Kea also occasionally fall sick from lead poisoning, often chewing on nails and lead flashing in older houses because they like the taste.
But perhaps the greatest conservation challenge is in stopping people feeding kea, Hackwell said.
'It is not just that the food might be dangerous to them, that is not the problem.
'The big problem is feeding them encourages them to try novel foods, so they then eat anything that looks like a novel food.
'Those kea that are not interacting with people are much more conservative about what they eat, so when we use 1080 we don't get any deaths.'
In areas such as Arthur's Pass and ski fields where people - particularly tourists - feed the birds, success with using 1080 to cull predators has the downside of killing kea that have grown curious enough to eat the poison because they have been fed.
But while the trend is of a general decline in kea numbers, their fate is far from sealed.
Hackwell said: 'Despite the fact that we have had to upgrade (the threat), we have the ability to reverse it.
'If we can just stop people feeding kea that will make a big difference.'
Kea are among a host of famed birds that face a struggle for survival and are on the red list.
Overfishing and ocean changes caused by climate change have affected the key prey species of black-legged kittiwakes, decimating the bird's colonies in the Pacific and North Atlantic.
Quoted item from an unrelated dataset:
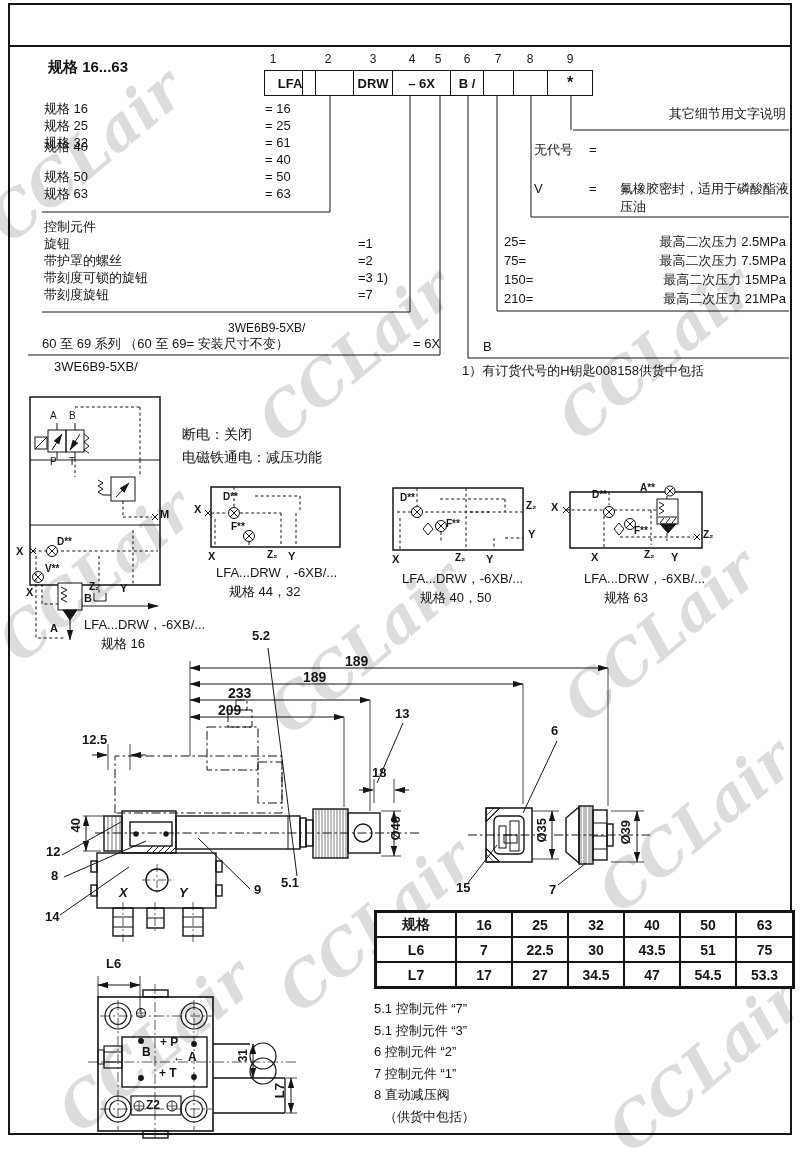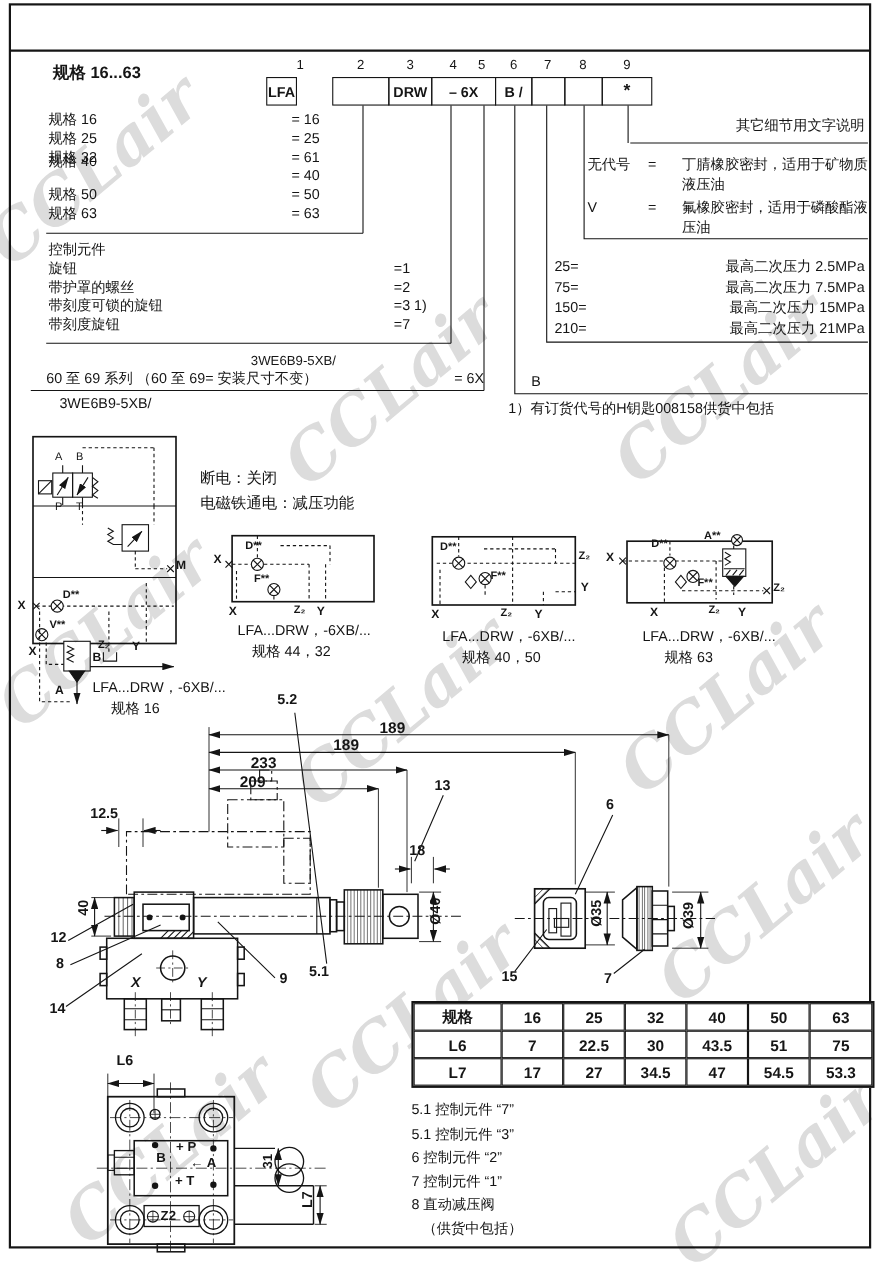"LFA" div.obox { left: 242px -> 264px; width: 28px -> 52px }
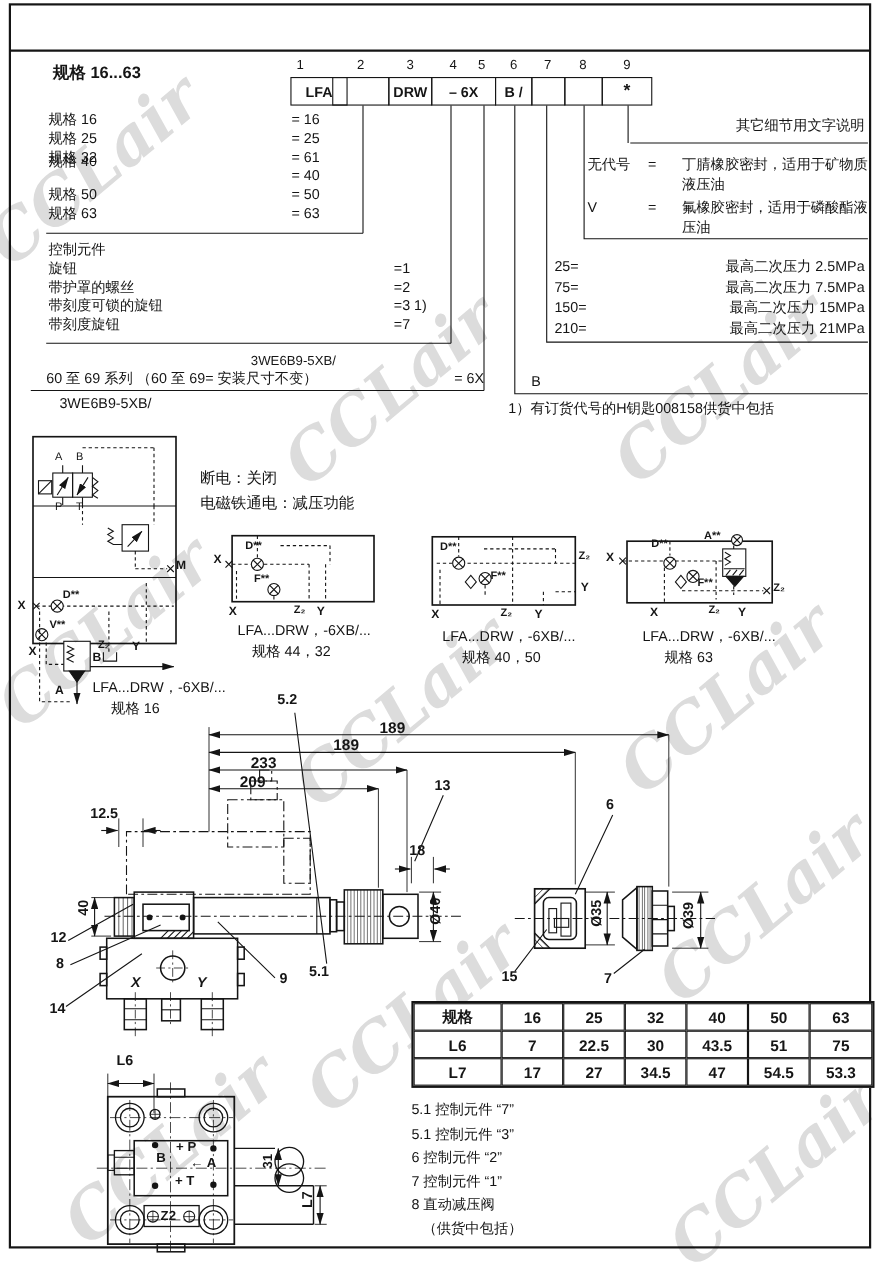"丁腈橡胶密封，适用于矿物质液压油" div.seal { html: <div>丁腈橡胶密封，适用于矿物质液压油</div> -> none }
Cape gannets in South Africa and Namibia are now endangered after overfishing devastated their food source, and snowy owls in North America are in decline because climate change is affecting their prey, BirdLife said.
Though almost 700 of the world's bird species are now classed as endangered or critically endangered, it is not all doom and gloom - two species of kiwi have recovered to the point of no longer being endangered after a 30-year programme to stabilise their numbers.